Other features, objects, and advantages of the invention will be
apparent from the description and drawings, and from the
claims.
DESCRIPTION OF DRAWINGS
[0026] FIG. 1 is a flowchart showing an illustrative method (which
may be computer implemented) for fast motion estimation.
[0027] Like reference symbols in the various drawings indicate like
elements.
DETAILED DESCRIPTION
[0028] Combined Fast Motion Estimation
[0029] The various methods of fast motion estimation each have
weaknesses. However, the weakness of one fast method may not be the
same as the weakness of another method. Indeed, it has been found
beneficial to utilize multiple fast motion estimation methods, and
then to select the best result from all of the matches. This
technique results in a significant improvement to the quality of
motion vectors.
[0030] As noted below, an AC motion vector match is better in many
cases than a DC motion vector match. Accordingly, in a preferred
embodiment, each fast motion estimation is tested for both AC and
DC (SAD) matches. That is, it is useful to perform a motion vector
search twice, once seeking the best DC match (minimum SAD), and
once seeking the best AC match, then comparing the results and
selecting the match with best performance.
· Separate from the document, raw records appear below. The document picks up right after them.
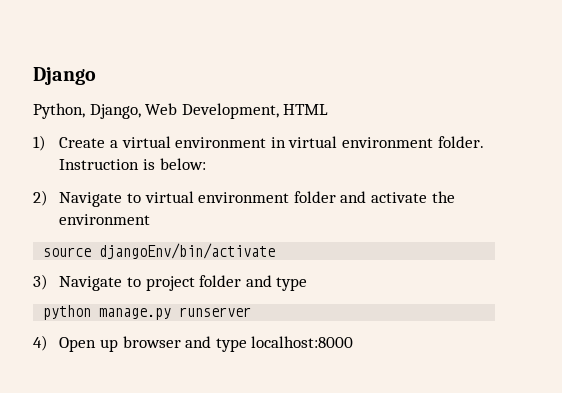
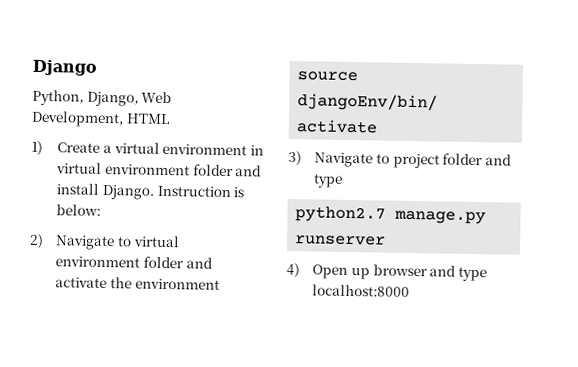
- 1) Create a virtual environment in virtual environment folder.
+ 1) Create a virtual environment in virtual environment folder and install Django.
- python manage.py runserver
+ python2.7 manage.py runserver

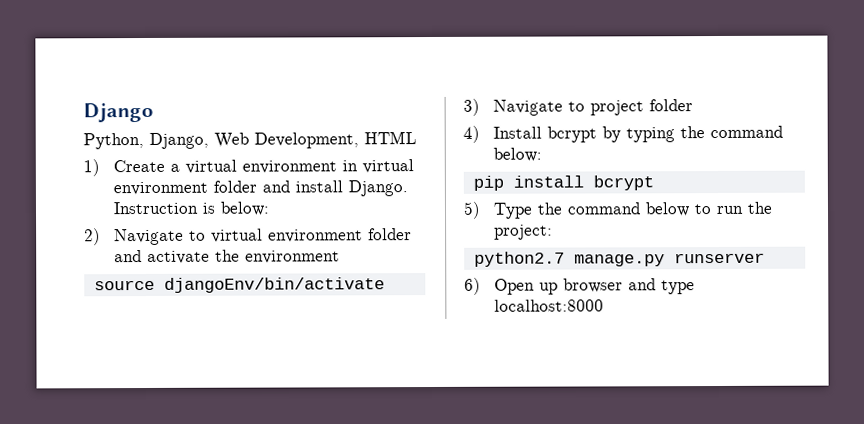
- 3) Navigate to project folder and type
+ 3) Navigate to project folder
+ 4) Install bcrypt by typing the command below:
+ pip install bcrypt
+ 5) Type the command below to run the project:
- 4) Open up browser and type localhost:8000
+ 6) Open up browser and type localhost:8000

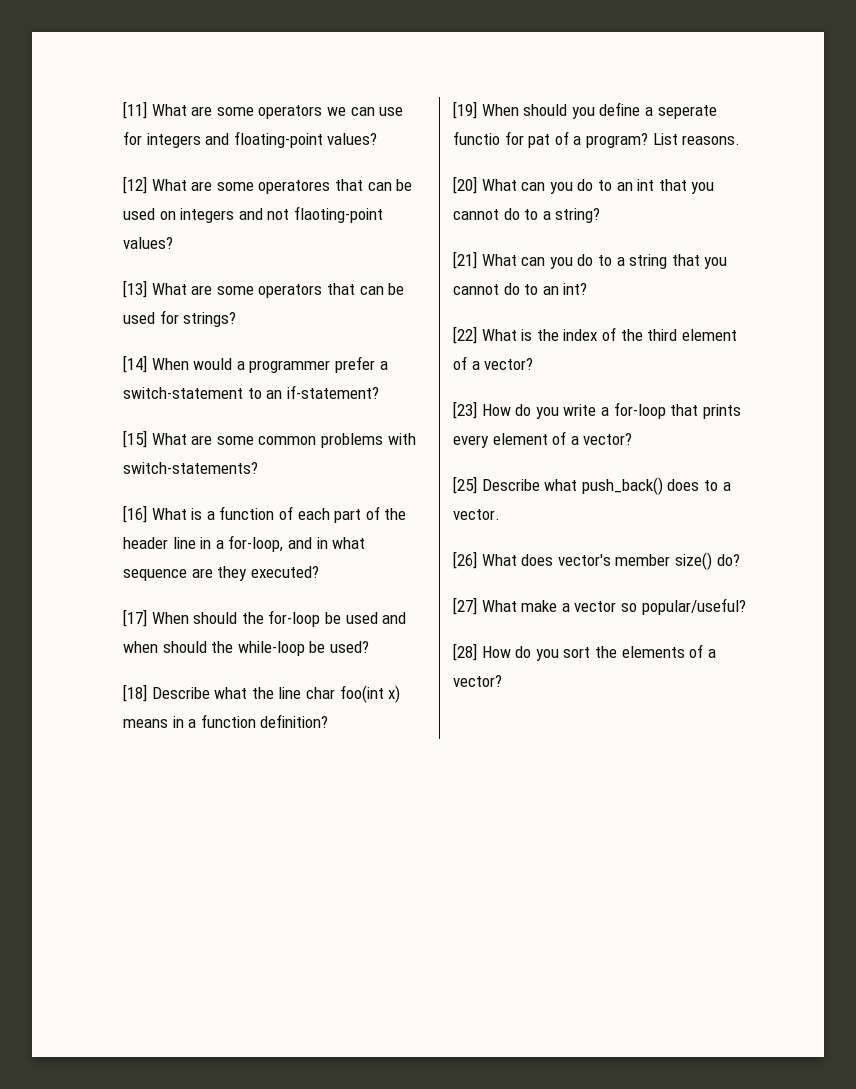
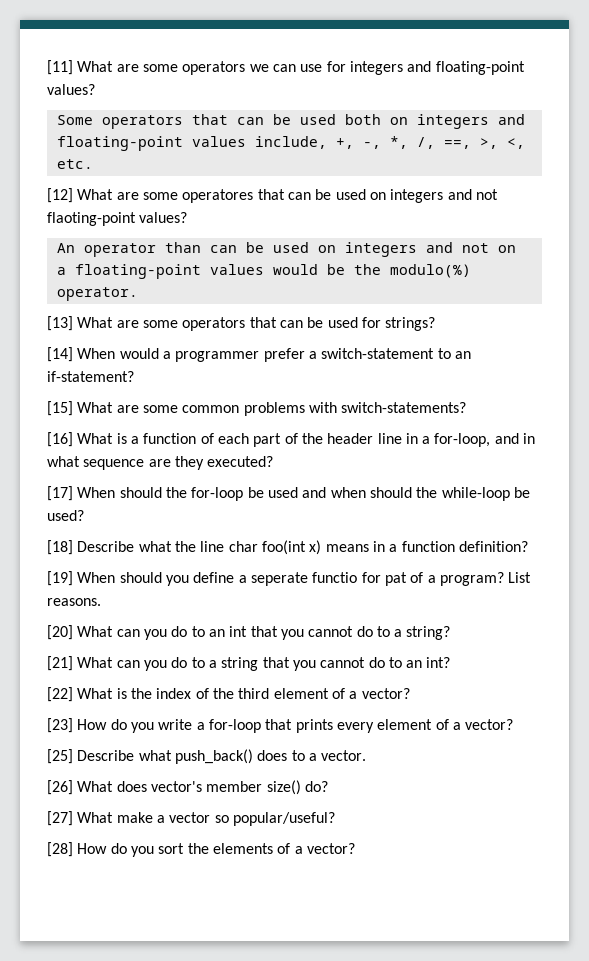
+ Some operators that can be used both on integers and floating-point values include, +, -, *, /, ==, >, <, etc.
+ An operator than can be used on integers and not on a floating-point values would be the modulo(%) operator.

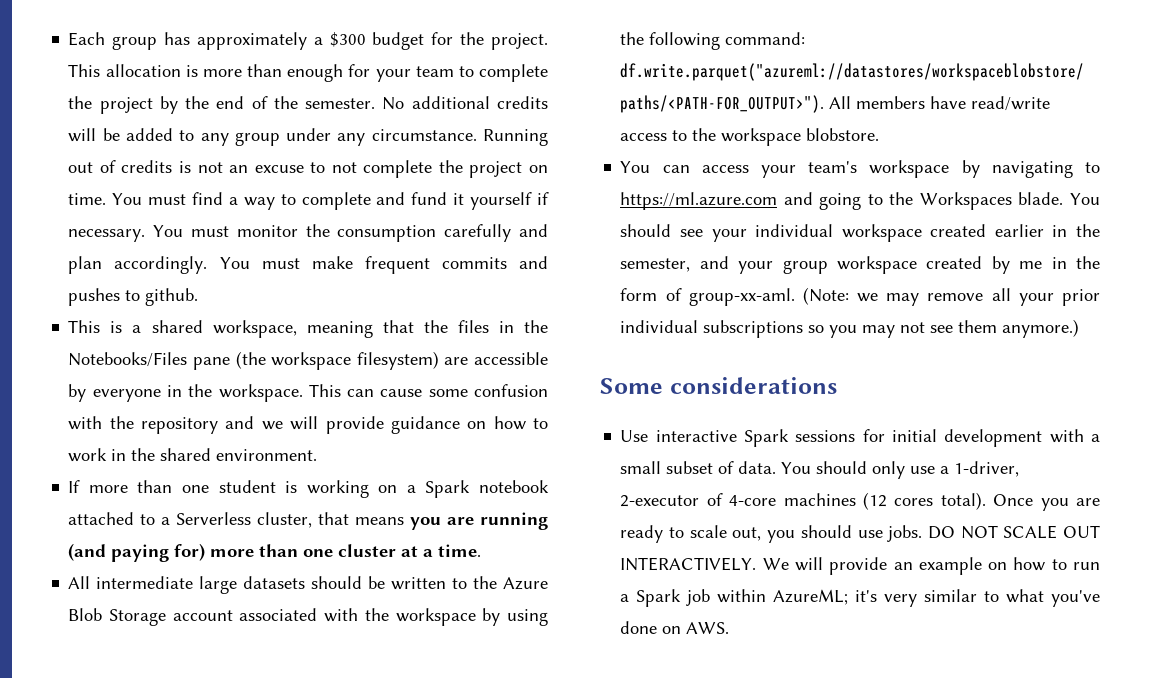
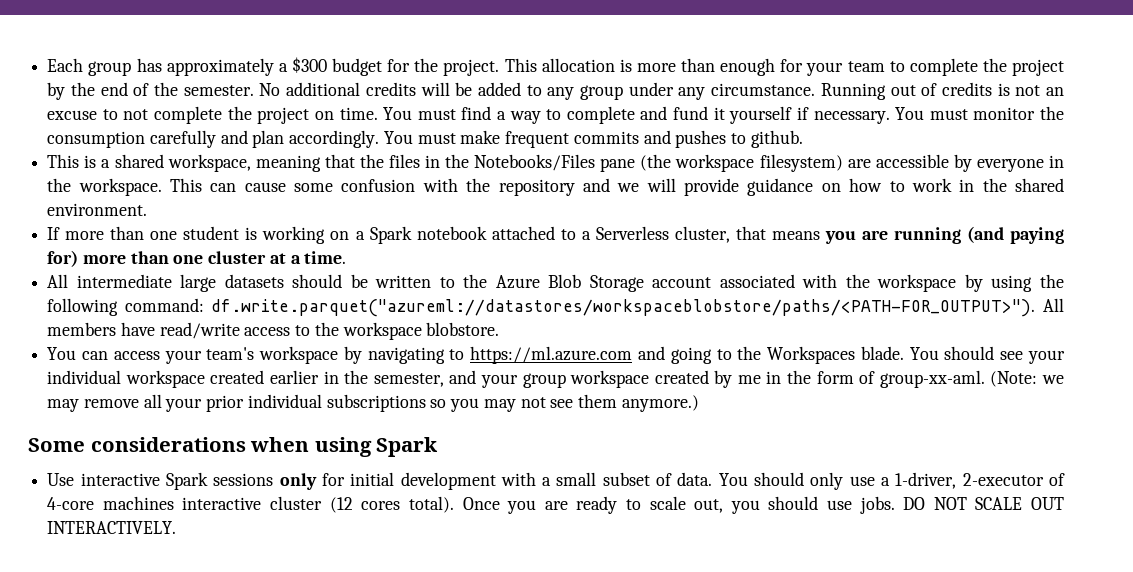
- Some considerations
+ Some considerations when using Spark
- Use interactive Spark sessions for initial development with a small subset of data.
+ Use interactive Spark sessions only for initial development with a small subset of data.
- You should only use a 1-driver, 2-executor of 4-core machines (12 cores total).
+ You should only use a 1-driver, 2-executor of 4-core machines interactive cluster (12 cores total).
- We will provide an example on how to run a Spark job within AzureML; it's very similar to what you've done on AWS.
[0031] Only a modest amount of extra time is required to evaluate
several fast search alternatives, particularly compared to an
exhaustive search, which is very slow. For example, the common
hierarchical search, the diamond search, the fast motion estimation
search, and the progressive fast motion estimation search can each
be tried.
[0032] In addition to the full-pixel searches commonly used by
these methods, sub-pixel searches can also be performed for each
candidate motion vector, using both the AC and DC (SAD) match
criteria.
[0033] In addition, hybrid combinations of full-pixel and sub-pixel
fast searches can be utilized. For example, a higher-resolution
(double or quadruple) image can be searched, providing sub-pixel
results directly from the fast search algorithms. Alternatively, an
empirically determined combination of full-pixel regional searches,
with sub-pixel fine searches, can yield sub-pixel optimal matches
directly, alone or in conjunction with additional fine
searches.
[0034] FIG. 1 is a flowchart showing an illustrative method (which
may be computer implemented) for fast motion estimation:
[0035] Step 101: In a video image compression system, input a set
of video images (e.g., from a video image stream) and use at least
two fast motion estimation search methods on the set of video
images at the full-pixel level, using one or more tests of match
quality (e.g., DC or AC match, etc.) to find each search method's
best match (i.e., a candidate motion vector).
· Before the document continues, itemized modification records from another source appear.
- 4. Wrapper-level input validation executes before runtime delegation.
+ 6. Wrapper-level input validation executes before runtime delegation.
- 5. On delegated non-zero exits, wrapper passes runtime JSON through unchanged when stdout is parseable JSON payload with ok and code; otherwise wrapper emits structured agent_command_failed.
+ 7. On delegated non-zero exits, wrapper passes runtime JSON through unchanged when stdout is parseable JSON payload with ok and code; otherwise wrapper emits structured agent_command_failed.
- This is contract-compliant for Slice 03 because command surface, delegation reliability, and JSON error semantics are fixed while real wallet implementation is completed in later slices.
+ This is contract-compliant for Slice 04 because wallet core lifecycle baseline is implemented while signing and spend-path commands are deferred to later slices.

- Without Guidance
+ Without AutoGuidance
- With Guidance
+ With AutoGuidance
[0036] Step 102: Perform a sub-pixel motion search on the best
match to find the best sub-pixel match, using one or more tests of
match quality (e.g., DC or AC match, etc.).
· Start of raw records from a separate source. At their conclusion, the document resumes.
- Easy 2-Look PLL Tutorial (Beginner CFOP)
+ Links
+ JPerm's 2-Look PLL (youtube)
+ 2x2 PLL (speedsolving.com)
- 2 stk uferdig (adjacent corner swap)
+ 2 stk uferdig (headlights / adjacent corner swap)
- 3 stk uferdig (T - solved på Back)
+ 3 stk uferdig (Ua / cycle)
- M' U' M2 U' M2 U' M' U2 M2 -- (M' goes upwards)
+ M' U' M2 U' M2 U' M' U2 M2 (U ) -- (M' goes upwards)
[0037] Step 103: Perform sub-pixel motion searches on one or more
other fast motion estimation search method's best match, and
determine the best match at the sub-pixel level for each estimation
method using one or more tests of match quality (e.g., DC or AC
match, etc.).
[0038] Step 104: Select the best overall match.
[0039] Step 105: Use the best match motion vector in motion
compensated compression.
[0040] If sub-pixel precision is not needed, steps 102-103 can be
omitted. Alternatively, only subpixel motion vector searching may
be performed in lieu of full pixel searching.
[0041] Use of AC Match for Determining Motion Vectors
[0042] As noted above, the current reference implementations of
MPEG 2 and MPEG-4 utilize only a DC match, in the form of a Sum of
Absolute Difference algorithm (SAD). However, in many cases, it is
better to use an AC match, where the DC difference is ignored.
During a fade, for example, or under changes of illumination, it is
better to match the actual object using an AC match and code the
change in DC, rather than finding the best SAD DC match, which will
find an unrelated point in the scene.
[0043] B frames can apply a proportion of previous and subsequent
frames, and thus are predicted such that DC changes such as fades
will automatically be predicted. In P frames, the DC difference is
coded as a single term, and can be adjusted more efficiently than a
difference involving many AC terms. (See co-pending U.S. Pat.
No.______ , entitled "Improved Interpolation of Video Compression
Frames", filed concurrently herewith, assigned to the assignee of
the present invention, and hereby incorporated by reference, for
additional information on frame interpolation).
[0044] Co-pending U.S. patent application Ser. No. 09/435,277
entitled "System and Method for Motion Compensation and Frame Rate
Conversion" (assigned to the assignee of the present invention, and
hereby incorporated by reference), discusses the benefits of
considering both the best DC match as well as both the best AC
match in motion compensation and frame rate conversion. The present
invention applies these similar concepts to compression. In
particular, one aspect of the present invention is based in part on
the recognition that it is also desirable to determine if an AC
match may be more appropriate than a DC match in finding the best
motion vector during compression. The next section describes
techniques for computing both matches.
[0045] Various techniques may be used to decide between the best AC
match and the best DC match. For example, the number of bits
generated when using each predictor vector (the DC best match
vector and the AC best match vector) can be compared, and the
vector generating the fewest bits can be chosen for a given
quantization value. Simple comparisons of the AC correlation value
(seeking the highest correlation) and the DC SAD value (seeking the
lowest difference) can be compared using inversion of one of the
two values.
[0046] When dynamic range is extended (see, for example, co-pending
U.S. patent application Ser. No. 09/798,346, entitled "High
Precision Encoding and Decoding of Video Images", assigned to the
assignee of the present invention, which is hereby incorporated by
reference), there may be variations in illumination, such as the
sun coming out from a cloud, where an AC match is more suitable
than a DC match. Also, with low contrast compression coding, an
airplane going in and out of light clouds or haze might have
overall DC value variation, making the AC match of the airplane
itself a better motion vector predictor. Alternatively, a DC match
may work better if contrast is changing, but not brightness.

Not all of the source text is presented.